*** Exercise input ***
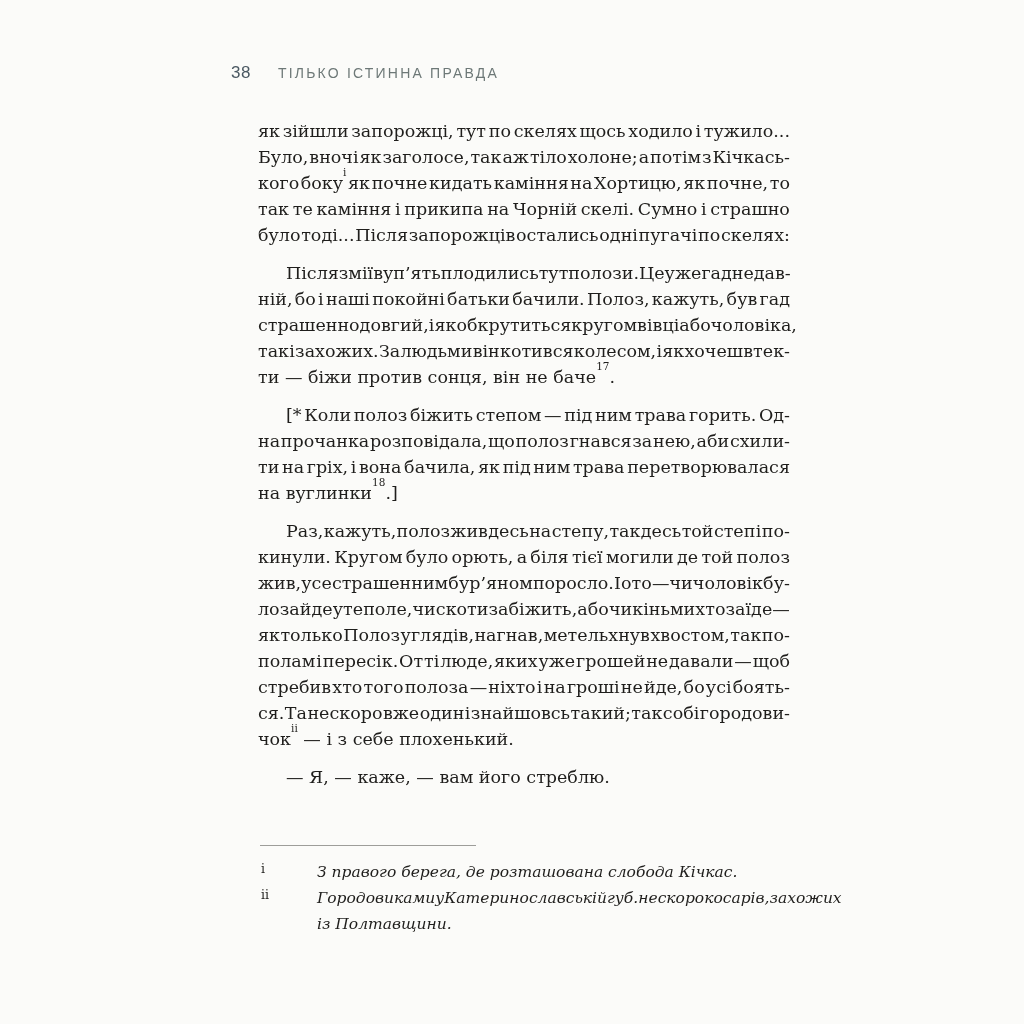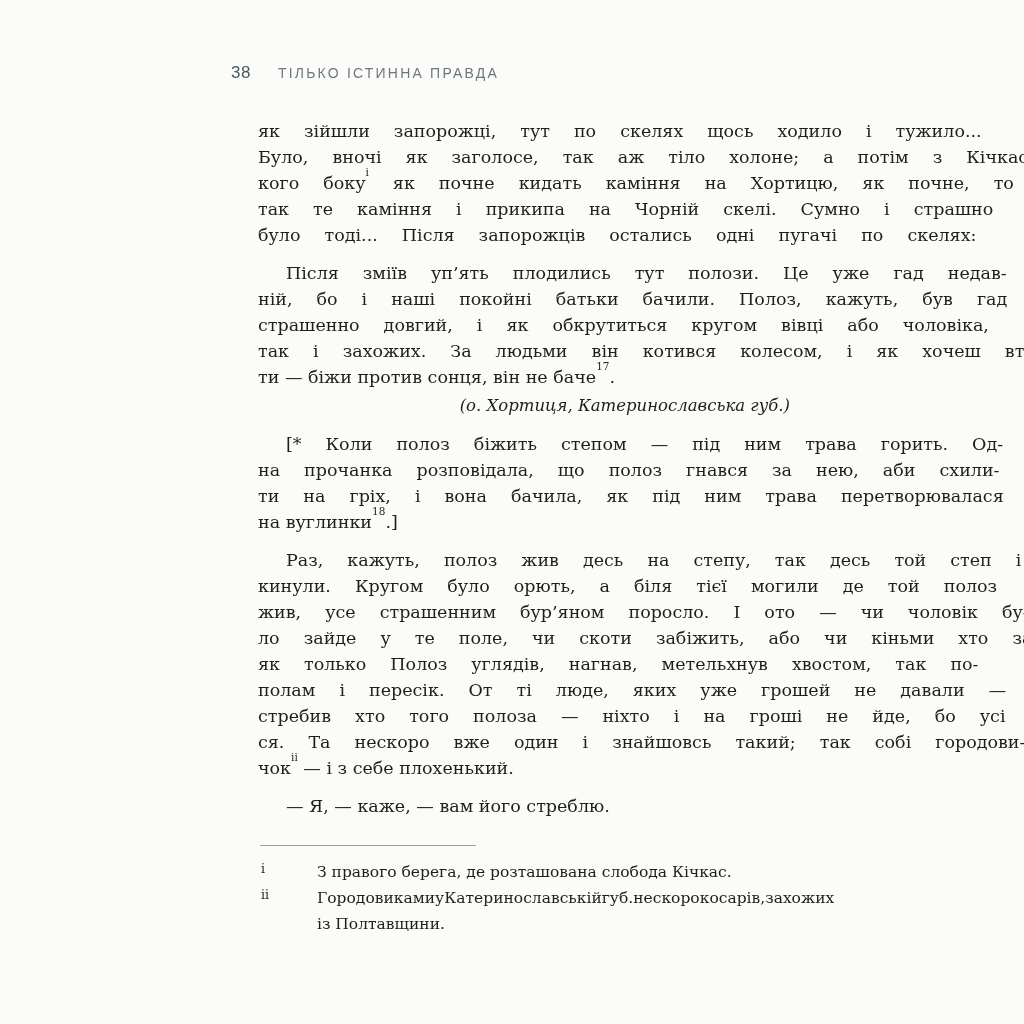--- a/index.html
+++ b/index.html
@@ -33,21 +33,21 @@
     position:absolute;
     left:258px;top:118px;
     width:532px;
     font-size:17.5px;
     line-height:26px;
   }
   .para{margin-top:12px;}
   .para:first-child{margin-top:0;}
   .para.attribution{margin-top:3px;text-align:right;font-style:italic;font-size:16.5px;}
   .para.dialogue{margin-top:12px;}
-  .line{height:26px;white-space:nowrap;gap:24px;}
+  .line{height:26px;white-space:nowrap;}
   .line.j{display:flex;justify-content:space-between;white-space:normal;}
   .line.ind{padding-left:28px;}
   sup{
     font-size:10.5px;
     line-height:0;
     position:relative;
     top:-6px;
     letter-spacing:0;
   }
   .footnotes{
@@ -62,21 +62,21 @@
     border-top:1px solid #9d9d9a;
     width:216px;
     margin:0 0 13px 2px;
   }
   .fn-item{position:relative;padding-left:59px;}
   .fn-marker{
     position:absolute;
     left:3px;top:-3px;
     font-size:12.5px;
   }
-  .fn-line{height:26px;white-space:nowrap;}
+  .fn-line{height:26px;white-space:nowrap;font-style:italic;}
   .fn-line.j{display:flex;justify-content:space-between;white-space:normal;}
 </style>
 </head>
 <body>
 
 <div class="page">
 
   <header class="page-header">
     <span class="page-num">38</span>
     <span class="running-title">ТІЛЬКО ІСТИННА ПРАВДА</span>
@@ -193,23 +193,20 @@
           <span>людьми</span>
           <span>він</span>
           <span>котився</span>
           <span>колесом,</span>
           <span>і</span>
           <span>як</span>
           <span>хочеш</span>
           <span>втек-</span>
         </div>
         <div class="line">ти — біжи против сонця, він не баче<sup>17</sup>.</div>
-      </div>
-      <div class="para attribution">
-        <div class="line">(о. Хортиця, Катеринославська губ.)</div>
       </div>
       <div class="para body">
         <div class="line j ind">
           <span>[*</span>
           <span>Коли</span>
           <span>полоз</span>
           <span>біжить</span>
           <span>степом</span>
           <span>—</span>
           <span>під</span>

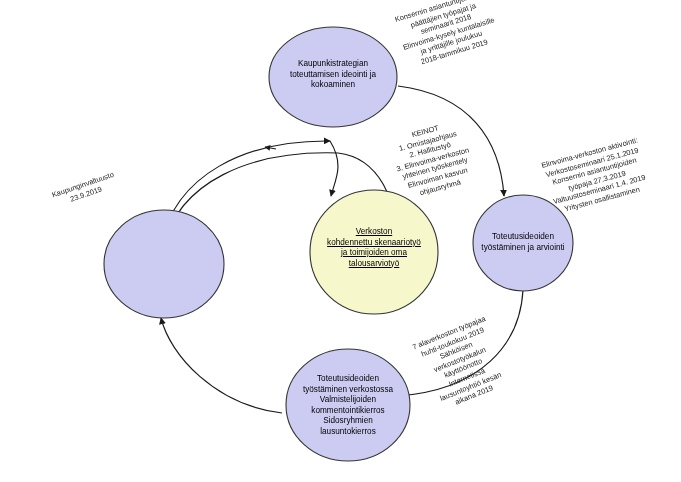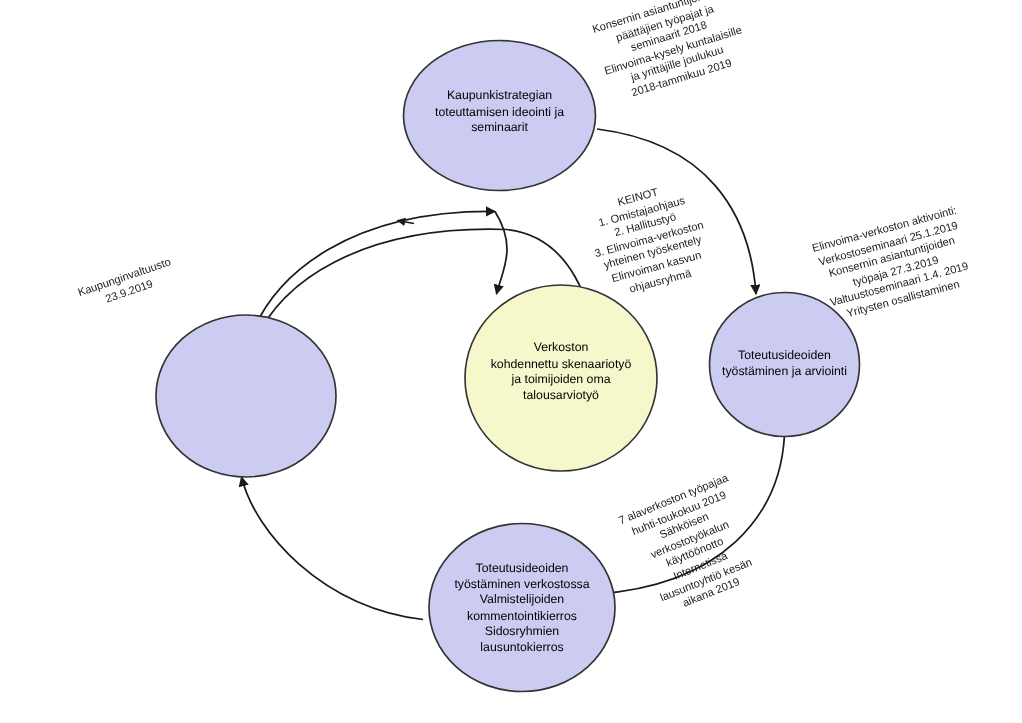--- a/index.html
+++ b/index.html
@@ -59,24 +59,24 @@
       <ellipse cx="333" cy="77" rx="64" ry="50" fill="#ccccf2"></ellipse>
       <ellipse cx="164" cy="264" rx="60" ry="54" fill="#ccccf2"></ellipse>
       <ellipse cx="374" cy="252" rx="64" ry="62" fill="#f7f7cc"></ellipse>
       <ellipse cx="523" cy="243" rx="50" ry="48" fill="#ccccf2"></ellipse>
       <ellipse cx="348" cy="405" rx="62" ry="56" fill="#ccccf2"></ellipse>
     </g>
   </svg>
 
   <div class="node-label" style="left:263px;top:59px;width:140px;">Kaupunkistrategian
 toteuttamisen ideointi ja
-seminaarit</div>
+kokoaminen</div>
 
 
-  <div class="node-label" style="left:306px;top:227px;width:136px;">Verkoston
+  <div class="node-label" style="left:306px;top:227px;width:136px;text-decoration:underline;">Verkoston
 kohdennettu skenaariotyö
 ja toimijoiden oma
 talousarviotyö</div>
 
   <div class="node-label" style="left:465px;top:232px;width:116px;">Toteutusideoiden
 työstäminen ja arviointi</div>
 
   <div class="node-label" style="left:282px;top:374px;width:132px;">Toteutusideoiden
 työstäminen verkostossa
 Valmistelijoiden

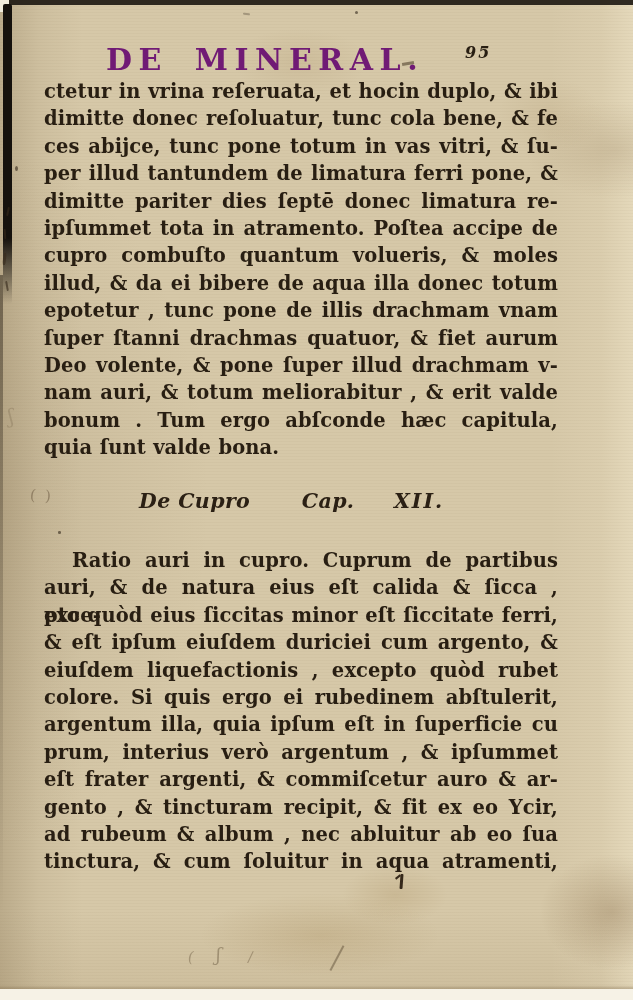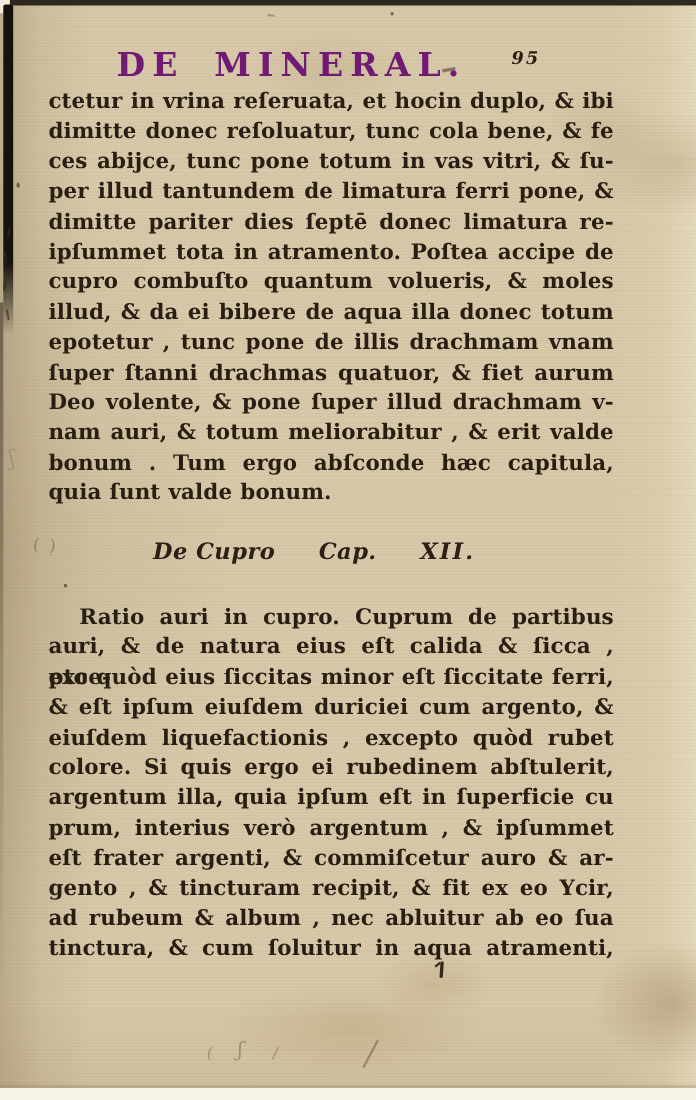--- a/index.html
+++ b/index.html
@@ -63,21 +63,21 @@
     text-align:justify;text-align-last:justify;
   }
   .line.no-just{text-align-last:left;}
   .line.indent{text-indent:28px;}
   .chapter-heading{
     position:absolute;top:489px;left:0;width:514px;
     font-style:italic;font-weight:700;font-size:20.5px;color:#2b2014;
     letter-spacing:.4px;
   }
   .ch-title{margin-left:95px;margin-top:19px;}
-  .ch-cap{margin-left:32px;}
+  .ch-cap{margin-left:44px;}
   .ch-num{margin-left:32px;letter-spacing:2px;}
   
   .tick{position:absolute;background:rgba(55,42,28,.62);border-radius:1px;}
   .t1{left:7px;top:207px;width:2px;height:9px;transform:rotate(12deg);}
   .t2{left:4px;top:229px;width:2px;height:10px;transform:rotate(-4deg);}
   .t3{left:3px;top:253px;width:2.5px;height:12px;transform:rotate(6deg);border-radius:40%;}
   .t4{left:6px;top:281px;width:2px;height:10px;transform:rotate(-10deg);}
   .t5{left:15px;top:166px;width:3px;height:5px;border-radius:50%;}
   .t6{left:243px;top:13px;width:7px;height:1.5px;transform:rotate(8deg);opacity:.5;}
   .dot{position:absolute;width:3px;height:3px;border-radius:50%;background:rgba(50,40,26,.6);}
@@ -124,21 +124,21 @@
       <div class="line">per illud tantundem de limatura ferri pone, &amp;</div>
       <div class="line">dimitte pariter dies ſeptē donec limatura re-</div>
       <div class="line">ipſummet tota in atramento. Poſtea accipe de</div>
       <div class="line">cupro combuſto quantum volueris, &amp; moles</div>
       <div class="line">illud, &amp; da ei bibere de aqua illa donec totum</div>
       <div class="line">epotetur , tunc pone de illis drachmam vnam</div>
       <div class="line">ſuper ſtanni drachmas quatuor, &amp; fiet aurum</div>
       <div class="line">Deo volente, &amp; pone ſuper illud drachmam v-</div>
       <div class="line">nam auri, &amp; totum meliorabitur , &amp; erit valde</div>
       <div class="line">bonum . Tum ergo abſconde hæc capitula,</div>
-      <div class="line no-just">quia ſunt valde bonum.</div>
+      <div class="line no-just">quia ſunt valde bona.</div>
     </div>
 
     <div class="chapter-heading">
       <span class="ch-title">De Cupro</span>
       <span class="ch-cap">Cap.</span>
       <span class="ch-num">XII.</span>
     </div>
 
     <div class="para para2">
       <div class="line indent">Ratio auri in cupro. Cuprum de partibus</div>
*** End of Exercise input ***
What the task asks:
Quote only what lies between the first line of the records and the line containing "він не баче<sup>17</sup>.</div>", please, including both lines and excluding images.

Solution to this task:
--- a/index.html
+++ b/index.html
@@ -33,21 +33,21 @@
     position:absolute;
     left:258px;top:118px;
     width:532px;
     font-size:17.5px;
     line-height:26px;
   }
   .para{margin-top:12px;}
   .para:first-child{margin-top:0;}
   .para.attribution{margin-top:3px;text-align:right;font-style:italic;font-size:16.5px;}
   .para.dialogue{margin-top:12px;}
-  .line{height:26px;white-space:nowrap;gap:24px;}
+  .line{height:26px;white-space:nowrap;}
   .line.j{display:flex;justify-content:space-between;white-space:normal;}
   .line.ind{padding-left:28px;}
   sup{
     font-size:10.5px;
     line-height:0;
     position:relative;
     top:-6px;
     letter-spacing:0;
   }
   .footnotes{
@@ -62,21 +62,21 @@
     border-top:1px solid #9d9d9a;
     width:216px;
     margin:0 0 13px 2px;
   }
   .fn-item{position:relative;padding-left:59px;}
   .fn-marker{
     position:absolute;
     left:3px;top:-3px;
     font-size:12.5px;
   }
-  .fn-line{height:26px;white-space:nowrap;}
+  .fn-line{height:26px;white-space:nowrap;font-style:italic;}
   .fn-line.j{display:flex;justify-content:space-between;white-space:normal;}
 </style>
 </head>
 <body>
 
 <div class="page">
 
   <header class="page-header">
     <span class="page-num">38</span>
     <span class="running-title">ТІЛЬКО ІСТИННА ПРАВДА</span>
@@ -193,23 +193,20 @@
           <span>людьми</span>
           <span>він</span>
           <span>котився</span>
           <span>колесом,</span>
           <span>і</span>
           <span>як</span>
           <span>хочеш</span>
           <span>втек-</span>
         </div>
         <div class="line">ти — біжи против сонця, він не баче<sup>17</sup>.</div>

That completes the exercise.